Revision tracking records

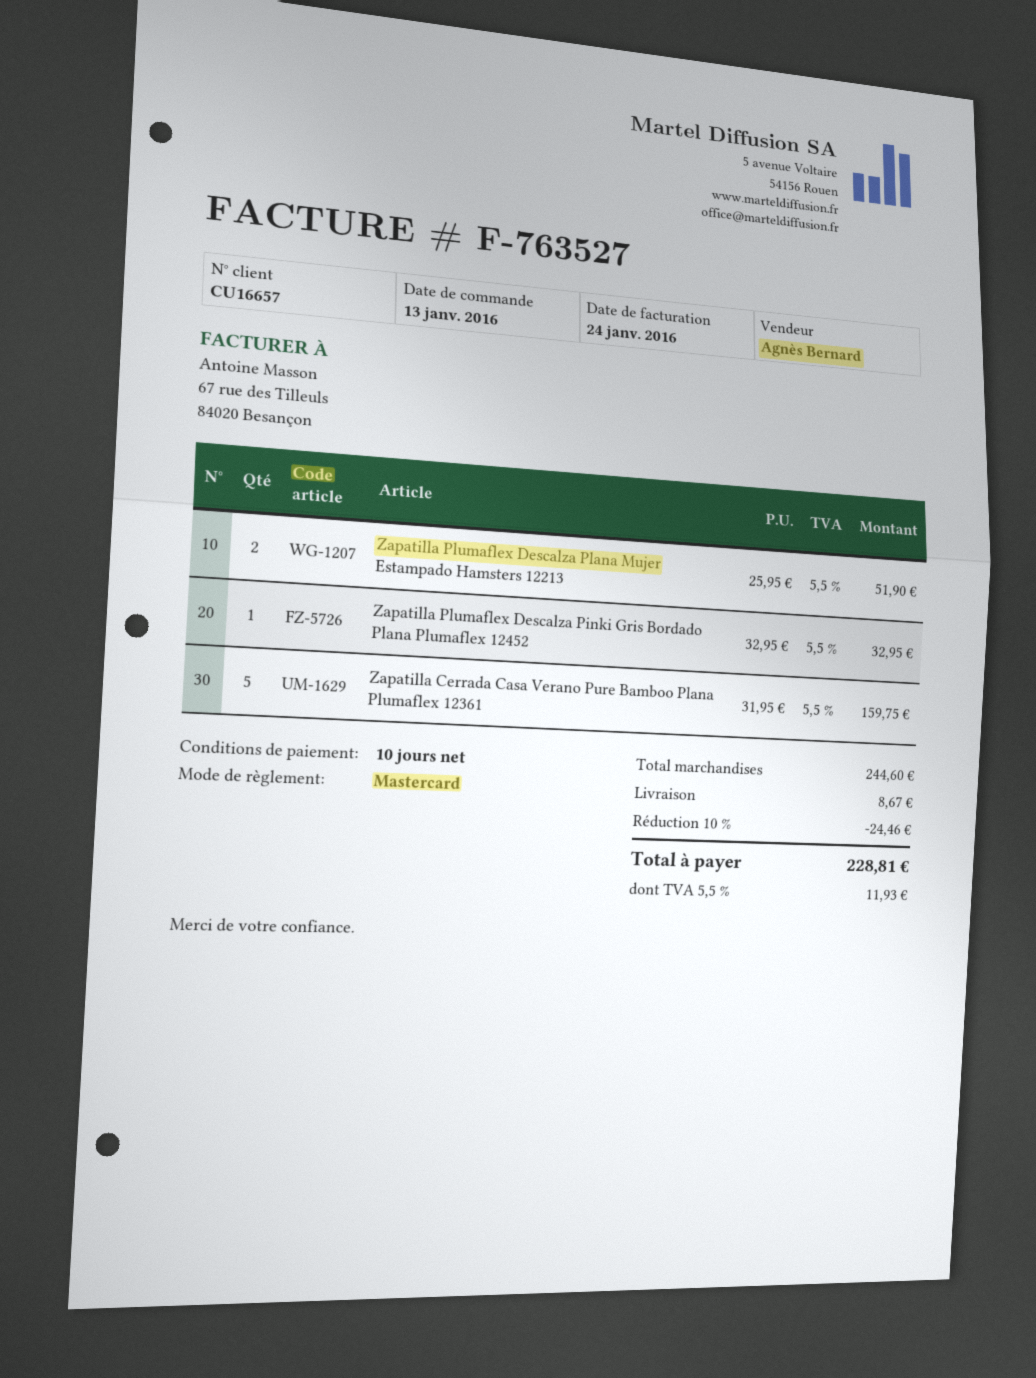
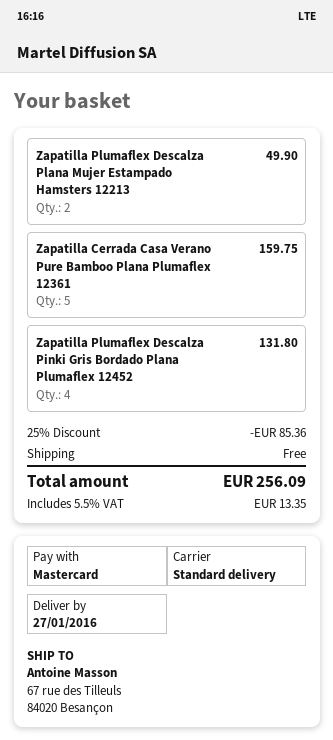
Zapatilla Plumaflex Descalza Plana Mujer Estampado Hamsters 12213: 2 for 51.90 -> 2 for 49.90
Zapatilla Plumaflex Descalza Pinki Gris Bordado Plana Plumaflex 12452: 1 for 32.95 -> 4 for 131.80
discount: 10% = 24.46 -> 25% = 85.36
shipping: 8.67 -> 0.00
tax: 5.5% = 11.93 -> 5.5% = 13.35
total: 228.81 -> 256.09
---
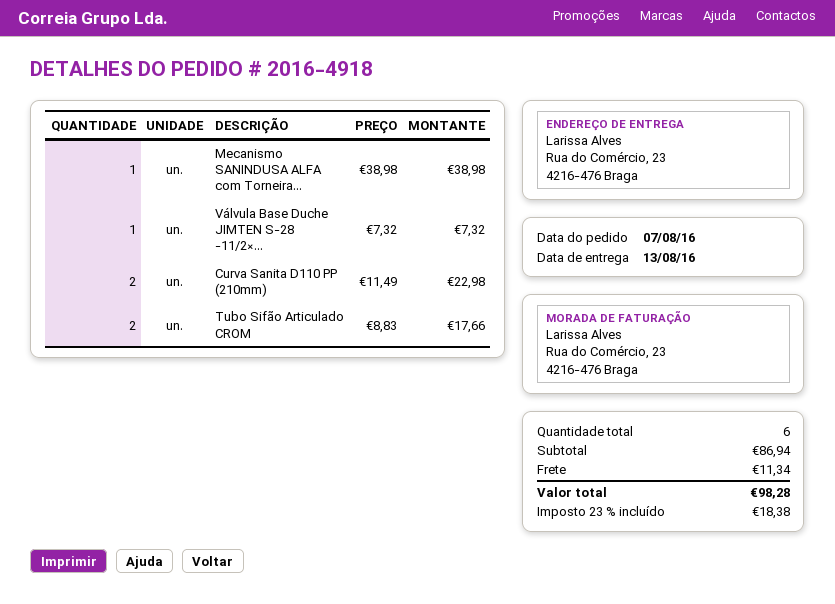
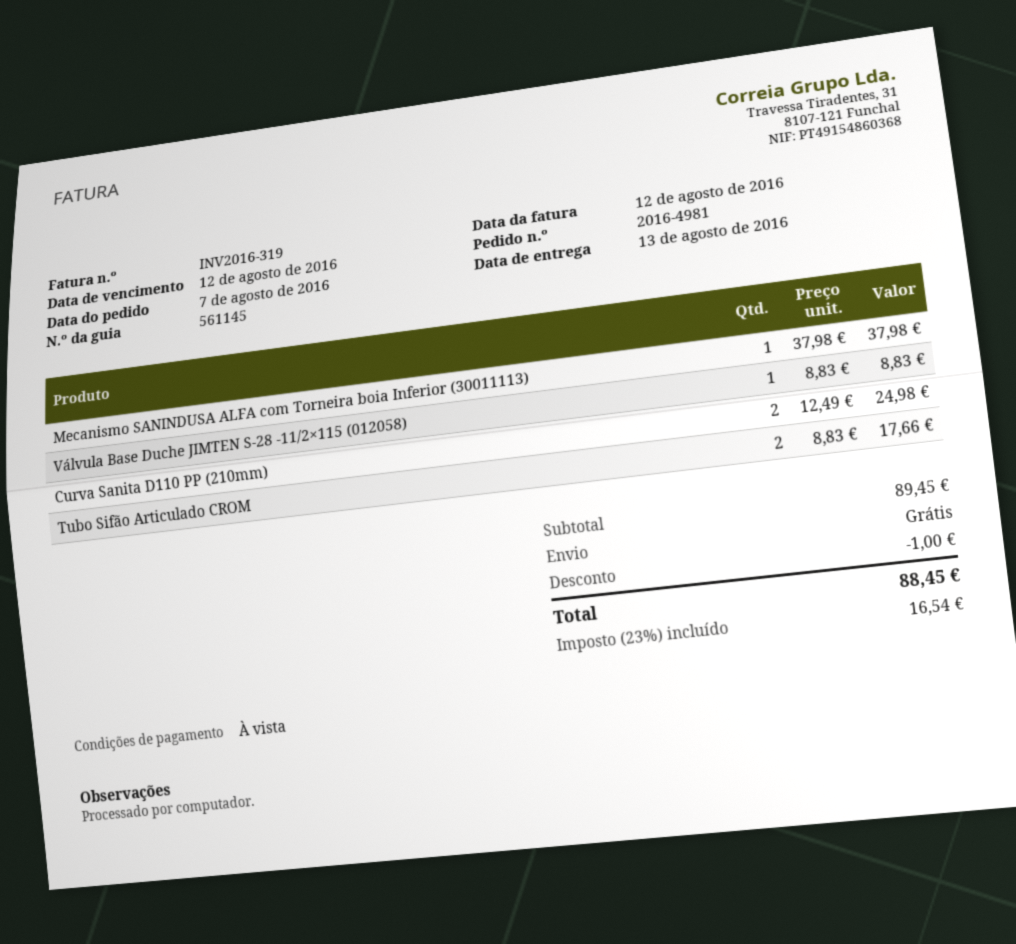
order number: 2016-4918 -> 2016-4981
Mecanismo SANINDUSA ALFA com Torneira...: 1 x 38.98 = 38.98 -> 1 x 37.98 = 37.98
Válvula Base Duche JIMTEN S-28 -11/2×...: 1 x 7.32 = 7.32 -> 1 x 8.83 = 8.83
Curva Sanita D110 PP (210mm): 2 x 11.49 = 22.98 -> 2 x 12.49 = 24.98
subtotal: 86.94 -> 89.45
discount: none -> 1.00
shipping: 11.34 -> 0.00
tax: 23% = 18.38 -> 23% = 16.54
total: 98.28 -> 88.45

TASK
Each line in the entries above, starting at the line with "Zapatilla Plumaflex Descalza Pinki" and ending at the line with "total: 228.81 -> 256.09", is to be printed exactly, and only those lines.

EXERCISE RESPONSE
Zapatilla Plumaflex Descalza Pinki Gris Bordado Plana Plumaflex 12452: 1 for 32.95 -> 4 for 131.80
discount: 10% = 24.46 -> 25% = 85.36
shipping: 8.67 -> 0.00
tax: 5.5% = 11.93 -> 5.5% = 13.35
total: 228.81 -> 256.09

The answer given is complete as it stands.